Visualizing the genetic landscape of Arabidopsis seed performance
Joosen, R.V.L. ; Arends, D. ; Willems, L.A.J. ; Ligterink, J.W. ; Jansen, R.C. ; Hilhorst, H.W.M. - \ 2012
Plant Physiology 158 (2012)2. - ISSN 0032-0889 - p. 570 - 589.
quantitative trait loci - natural allelic variation - heterogeneous inbred family - controlling root-growth - abscisic-acid - environmental covariables - line population - complex traits - qtl analysis - thaliana
Perfect timing of germination is required to encounter optimal conditions for plant survival and is the result of a complex interaction between molecular processes, seed characteristics, and environmental cues.
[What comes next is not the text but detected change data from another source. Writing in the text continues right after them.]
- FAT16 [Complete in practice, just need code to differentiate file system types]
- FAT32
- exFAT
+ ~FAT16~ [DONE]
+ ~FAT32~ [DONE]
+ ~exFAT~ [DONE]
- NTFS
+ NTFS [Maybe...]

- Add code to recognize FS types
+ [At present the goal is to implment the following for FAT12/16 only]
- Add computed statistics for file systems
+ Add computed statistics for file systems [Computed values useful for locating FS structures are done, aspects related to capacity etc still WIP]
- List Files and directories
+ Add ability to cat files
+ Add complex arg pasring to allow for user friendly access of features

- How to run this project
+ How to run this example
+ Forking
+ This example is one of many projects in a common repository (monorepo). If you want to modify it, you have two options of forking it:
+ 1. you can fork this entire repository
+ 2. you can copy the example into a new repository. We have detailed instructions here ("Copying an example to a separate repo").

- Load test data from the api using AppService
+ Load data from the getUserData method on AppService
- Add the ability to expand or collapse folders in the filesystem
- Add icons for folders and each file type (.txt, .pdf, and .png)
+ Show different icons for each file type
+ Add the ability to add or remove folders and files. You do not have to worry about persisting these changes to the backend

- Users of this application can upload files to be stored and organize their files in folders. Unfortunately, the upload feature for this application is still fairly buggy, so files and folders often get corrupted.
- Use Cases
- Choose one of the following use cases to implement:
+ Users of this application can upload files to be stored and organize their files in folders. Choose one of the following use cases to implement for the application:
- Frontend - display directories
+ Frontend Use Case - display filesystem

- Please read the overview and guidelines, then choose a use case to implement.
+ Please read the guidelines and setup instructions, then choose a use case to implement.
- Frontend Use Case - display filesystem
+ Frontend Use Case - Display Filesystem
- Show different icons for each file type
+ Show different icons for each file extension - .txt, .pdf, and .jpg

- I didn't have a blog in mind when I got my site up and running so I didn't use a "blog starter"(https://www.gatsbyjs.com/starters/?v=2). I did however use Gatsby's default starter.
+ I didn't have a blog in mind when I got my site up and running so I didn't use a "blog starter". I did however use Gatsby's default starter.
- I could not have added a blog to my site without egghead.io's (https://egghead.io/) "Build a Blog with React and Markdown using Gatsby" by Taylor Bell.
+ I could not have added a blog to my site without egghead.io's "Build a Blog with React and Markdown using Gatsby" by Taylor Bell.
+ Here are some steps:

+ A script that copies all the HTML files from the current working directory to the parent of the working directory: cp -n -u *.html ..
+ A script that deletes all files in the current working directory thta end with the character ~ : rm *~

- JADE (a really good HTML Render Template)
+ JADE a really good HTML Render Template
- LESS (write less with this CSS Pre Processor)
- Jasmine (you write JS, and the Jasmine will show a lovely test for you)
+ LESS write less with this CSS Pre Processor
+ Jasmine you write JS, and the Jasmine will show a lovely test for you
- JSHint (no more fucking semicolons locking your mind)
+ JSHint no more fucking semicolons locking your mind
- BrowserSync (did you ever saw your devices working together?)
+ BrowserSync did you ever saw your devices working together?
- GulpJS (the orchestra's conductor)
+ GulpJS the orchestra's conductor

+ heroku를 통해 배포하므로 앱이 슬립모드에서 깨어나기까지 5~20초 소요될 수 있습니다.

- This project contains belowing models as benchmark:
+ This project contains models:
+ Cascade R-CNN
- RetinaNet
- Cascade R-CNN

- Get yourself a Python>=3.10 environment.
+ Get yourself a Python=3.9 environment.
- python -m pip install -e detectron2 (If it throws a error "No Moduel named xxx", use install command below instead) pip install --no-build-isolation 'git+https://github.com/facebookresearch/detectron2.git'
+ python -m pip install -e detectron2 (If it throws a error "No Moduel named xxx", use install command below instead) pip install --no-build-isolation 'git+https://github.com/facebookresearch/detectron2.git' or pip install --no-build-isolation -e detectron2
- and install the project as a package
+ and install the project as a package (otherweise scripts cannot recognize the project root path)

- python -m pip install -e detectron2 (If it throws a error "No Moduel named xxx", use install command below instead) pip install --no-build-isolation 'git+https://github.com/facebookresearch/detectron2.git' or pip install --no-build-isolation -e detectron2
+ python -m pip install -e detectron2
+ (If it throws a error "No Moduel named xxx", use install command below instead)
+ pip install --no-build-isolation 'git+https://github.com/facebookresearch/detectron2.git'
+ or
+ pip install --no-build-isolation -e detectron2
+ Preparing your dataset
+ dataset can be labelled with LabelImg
To detangle these processes, we made use of natural genetic variation present in an Arabidopsis (Arabidopsis thaliana) Bayreuth × Shahdara recombinant inbred line population. For a detailed analysis of the germination response, we characterized rate, uniformity, and maximum germination and discuss the added value of such precise measurements. The effects of after-ripening, stratification, and controlled deterioration as well as the effects of salt, mannitol, heat, cold, and abscisic acid (ABA) with and without cold stratification were analyzed for these germination characteristics. Seed morphology (size and length) of both dry and imbibed seeds was quantified by using image analysis. For the overwhelming amount of data produced in this study, we developed new approaches to perform and visualize high-throughput quantitative trait locus (QTL) analysis. We show correlation of trait data, (shared) QTL positions, and epistatic interactions. The detection of similar loci for different stresses indicates that, often, the molecular processes regulating environmental responses converge into similar pathways. Seven major QTL hotspots were confirmed using a heterogeneous inbred family approach. QTLs colocating with previously reported QTLs and well-characterized mutants are discussed. A new connection between dormancy, ABA, and a cripple mucilage formation due to a naturally occurring mutation in the MUCILAGE-MODIFIED2 gene is proposed, and this is an interesting lead for further research on the regulatory role of ABA in mucilage production and its multiple effects on germination parameters.